** Directions **
Wherever "journal" shows up in the records below, copy the whole line.

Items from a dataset
☆ ☆ ☆ ☆
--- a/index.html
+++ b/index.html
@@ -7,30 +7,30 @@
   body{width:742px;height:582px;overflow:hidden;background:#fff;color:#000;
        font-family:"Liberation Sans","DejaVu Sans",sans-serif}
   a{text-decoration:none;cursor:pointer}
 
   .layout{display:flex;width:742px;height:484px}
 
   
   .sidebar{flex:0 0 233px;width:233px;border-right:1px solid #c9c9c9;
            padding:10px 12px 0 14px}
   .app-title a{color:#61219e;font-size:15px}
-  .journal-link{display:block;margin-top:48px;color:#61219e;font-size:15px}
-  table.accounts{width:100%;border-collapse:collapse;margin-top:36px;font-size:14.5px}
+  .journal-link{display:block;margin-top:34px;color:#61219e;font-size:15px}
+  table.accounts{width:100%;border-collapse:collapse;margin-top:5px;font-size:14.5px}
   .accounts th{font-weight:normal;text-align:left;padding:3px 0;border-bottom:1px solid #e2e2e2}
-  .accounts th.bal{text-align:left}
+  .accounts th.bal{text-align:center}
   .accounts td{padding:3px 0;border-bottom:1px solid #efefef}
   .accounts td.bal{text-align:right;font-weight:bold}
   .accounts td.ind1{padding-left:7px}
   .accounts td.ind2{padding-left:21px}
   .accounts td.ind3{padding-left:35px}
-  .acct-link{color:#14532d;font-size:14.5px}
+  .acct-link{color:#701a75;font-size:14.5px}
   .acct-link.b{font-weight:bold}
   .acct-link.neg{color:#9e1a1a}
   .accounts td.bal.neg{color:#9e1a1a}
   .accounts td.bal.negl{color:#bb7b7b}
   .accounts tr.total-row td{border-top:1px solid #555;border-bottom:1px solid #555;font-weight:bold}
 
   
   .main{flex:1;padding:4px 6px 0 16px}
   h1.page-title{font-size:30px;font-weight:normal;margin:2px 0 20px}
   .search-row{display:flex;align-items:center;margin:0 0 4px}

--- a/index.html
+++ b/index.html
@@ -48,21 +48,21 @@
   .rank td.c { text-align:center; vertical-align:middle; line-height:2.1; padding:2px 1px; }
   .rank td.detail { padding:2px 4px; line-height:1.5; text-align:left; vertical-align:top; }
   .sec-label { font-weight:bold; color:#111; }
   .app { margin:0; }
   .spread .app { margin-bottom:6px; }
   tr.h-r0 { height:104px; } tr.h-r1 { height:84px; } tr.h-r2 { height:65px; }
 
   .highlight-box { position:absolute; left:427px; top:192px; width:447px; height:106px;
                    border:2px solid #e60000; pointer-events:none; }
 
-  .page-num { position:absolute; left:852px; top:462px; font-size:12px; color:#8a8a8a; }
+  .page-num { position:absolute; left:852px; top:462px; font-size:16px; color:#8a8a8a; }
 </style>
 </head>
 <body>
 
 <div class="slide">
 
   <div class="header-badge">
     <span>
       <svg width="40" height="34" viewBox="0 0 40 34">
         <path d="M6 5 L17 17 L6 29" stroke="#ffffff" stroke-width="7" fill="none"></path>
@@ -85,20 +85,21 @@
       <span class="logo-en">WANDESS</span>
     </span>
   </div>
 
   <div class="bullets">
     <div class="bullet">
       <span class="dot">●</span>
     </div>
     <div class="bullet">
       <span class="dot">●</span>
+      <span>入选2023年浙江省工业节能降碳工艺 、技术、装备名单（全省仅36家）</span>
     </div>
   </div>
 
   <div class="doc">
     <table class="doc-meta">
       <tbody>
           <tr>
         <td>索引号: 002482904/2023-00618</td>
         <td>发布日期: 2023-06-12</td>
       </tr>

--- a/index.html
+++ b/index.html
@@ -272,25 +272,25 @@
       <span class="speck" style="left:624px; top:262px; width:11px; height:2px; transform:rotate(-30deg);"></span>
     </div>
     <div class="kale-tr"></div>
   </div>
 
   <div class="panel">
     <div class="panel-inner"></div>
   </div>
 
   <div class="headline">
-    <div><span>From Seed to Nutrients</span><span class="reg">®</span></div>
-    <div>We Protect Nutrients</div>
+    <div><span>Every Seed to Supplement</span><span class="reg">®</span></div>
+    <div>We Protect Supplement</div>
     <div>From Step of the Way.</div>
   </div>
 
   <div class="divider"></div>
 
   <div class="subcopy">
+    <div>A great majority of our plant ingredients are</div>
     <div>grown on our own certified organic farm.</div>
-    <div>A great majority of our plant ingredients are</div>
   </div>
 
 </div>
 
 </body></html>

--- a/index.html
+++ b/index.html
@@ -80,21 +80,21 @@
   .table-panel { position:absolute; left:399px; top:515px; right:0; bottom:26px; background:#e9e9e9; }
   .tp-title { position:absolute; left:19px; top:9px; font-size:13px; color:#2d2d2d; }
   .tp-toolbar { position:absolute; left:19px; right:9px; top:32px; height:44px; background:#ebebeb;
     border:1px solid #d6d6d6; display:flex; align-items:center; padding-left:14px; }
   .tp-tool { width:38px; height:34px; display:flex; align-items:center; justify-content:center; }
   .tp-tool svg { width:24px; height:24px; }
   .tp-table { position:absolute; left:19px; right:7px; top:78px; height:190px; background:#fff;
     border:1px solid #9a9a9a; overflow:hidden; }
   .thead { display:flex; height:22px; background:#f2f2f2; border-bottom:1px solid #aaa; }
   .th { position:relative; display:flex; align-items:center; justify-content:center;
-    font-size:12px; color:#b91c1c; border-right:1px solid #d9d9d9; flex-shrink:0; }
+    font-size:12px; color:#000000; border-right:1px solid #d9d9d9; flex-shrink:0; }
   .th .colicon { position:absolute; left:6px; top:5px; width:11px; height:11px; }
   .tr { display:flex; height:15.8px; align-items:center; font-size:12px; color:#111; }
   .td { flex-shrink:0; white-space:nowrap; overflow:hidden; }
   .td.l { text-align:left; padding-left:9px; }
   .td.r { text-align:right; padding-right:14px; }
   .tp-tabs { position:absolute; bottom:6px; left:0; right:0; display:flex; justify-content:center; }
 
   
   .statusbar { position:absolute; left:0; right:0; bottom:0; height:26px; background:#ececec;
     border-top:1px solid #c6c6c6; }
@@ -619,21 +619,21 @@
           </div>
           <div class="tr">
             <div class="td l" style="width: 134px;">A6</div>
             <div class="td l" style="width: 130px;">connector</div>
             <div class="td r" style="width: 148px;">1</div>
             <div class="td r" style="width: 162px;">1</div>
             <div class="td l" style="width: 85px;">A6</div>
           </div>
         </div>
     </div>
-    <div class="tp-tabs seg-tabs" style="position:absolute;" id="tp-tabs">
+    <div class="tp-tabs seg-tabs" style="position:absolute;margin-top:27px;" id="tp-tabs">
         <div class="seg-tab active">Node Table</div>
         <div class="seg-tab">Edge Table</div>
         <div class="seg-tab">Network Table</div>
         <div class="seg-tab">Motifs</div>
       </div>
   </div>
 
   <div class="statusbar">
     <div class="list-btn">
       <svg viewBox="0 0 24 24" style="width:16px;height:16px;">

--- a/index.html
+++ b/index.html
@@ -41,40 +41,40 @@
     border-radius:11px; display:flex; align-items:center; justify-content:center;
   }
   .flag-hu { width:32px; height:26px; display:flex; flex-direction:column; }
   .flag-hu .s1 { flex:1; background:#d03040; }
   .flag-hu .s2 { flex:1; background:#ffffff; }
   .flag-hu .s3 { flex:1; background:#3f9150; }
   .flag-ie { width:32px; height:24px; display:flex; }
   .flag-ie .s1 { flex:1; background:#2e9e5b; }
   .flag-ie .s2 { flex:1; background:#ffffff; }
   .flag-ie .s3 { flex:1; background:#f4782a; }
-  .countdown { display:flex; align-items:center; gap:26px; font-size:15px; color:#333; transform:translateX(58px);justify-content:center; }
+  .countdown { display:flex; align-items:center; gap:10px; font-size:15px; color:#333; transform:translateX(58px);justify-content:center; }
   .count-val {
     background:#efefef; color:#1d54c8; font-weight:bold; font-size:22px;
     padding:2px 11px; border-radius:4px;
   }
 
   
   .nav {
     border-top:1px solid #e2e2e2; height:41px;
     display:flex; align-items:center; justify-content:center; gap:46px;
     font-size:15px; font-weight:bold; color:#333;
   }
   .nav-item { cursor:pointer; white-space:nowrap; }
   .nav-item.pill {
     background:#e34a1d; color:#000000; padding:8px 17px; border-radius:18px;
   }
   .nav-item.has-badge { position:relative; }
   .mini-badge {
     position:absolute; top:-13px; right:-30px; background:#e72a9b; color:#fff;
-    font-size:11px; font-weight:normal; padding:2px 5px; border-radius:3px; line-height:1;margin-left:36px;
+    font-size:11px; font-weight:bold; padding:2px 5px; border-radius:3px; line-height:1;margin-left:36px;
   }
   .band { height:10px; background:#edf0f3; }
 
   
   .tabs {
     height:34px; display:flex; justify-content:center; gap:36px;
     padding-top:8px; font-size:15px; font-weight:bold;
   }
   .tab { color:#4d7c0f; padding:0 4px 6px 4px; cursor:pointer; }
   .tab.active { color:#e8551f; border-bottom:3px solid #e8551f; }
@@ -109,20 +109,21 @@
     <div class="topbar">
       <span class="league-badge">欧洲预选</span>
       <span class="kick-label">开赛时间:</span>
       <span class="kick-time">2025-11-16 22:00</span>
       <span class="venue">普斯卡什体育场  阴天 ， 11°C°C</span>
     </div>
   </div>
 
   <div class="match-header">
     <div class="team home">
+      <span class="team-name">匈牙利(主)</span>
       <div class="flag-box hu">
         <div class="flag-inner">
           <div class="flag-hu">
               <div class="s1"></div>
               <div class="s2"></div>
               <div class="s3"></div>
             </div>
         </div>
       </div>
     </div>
☆ ☆ ☆ ☆
** Reply **
-  .journal-link{display:block;margin-top:48px;color:#61219e;font-size:15px}
+  .journal-link{display:block;margin-top:34px;color:#61219e;font-size:15px}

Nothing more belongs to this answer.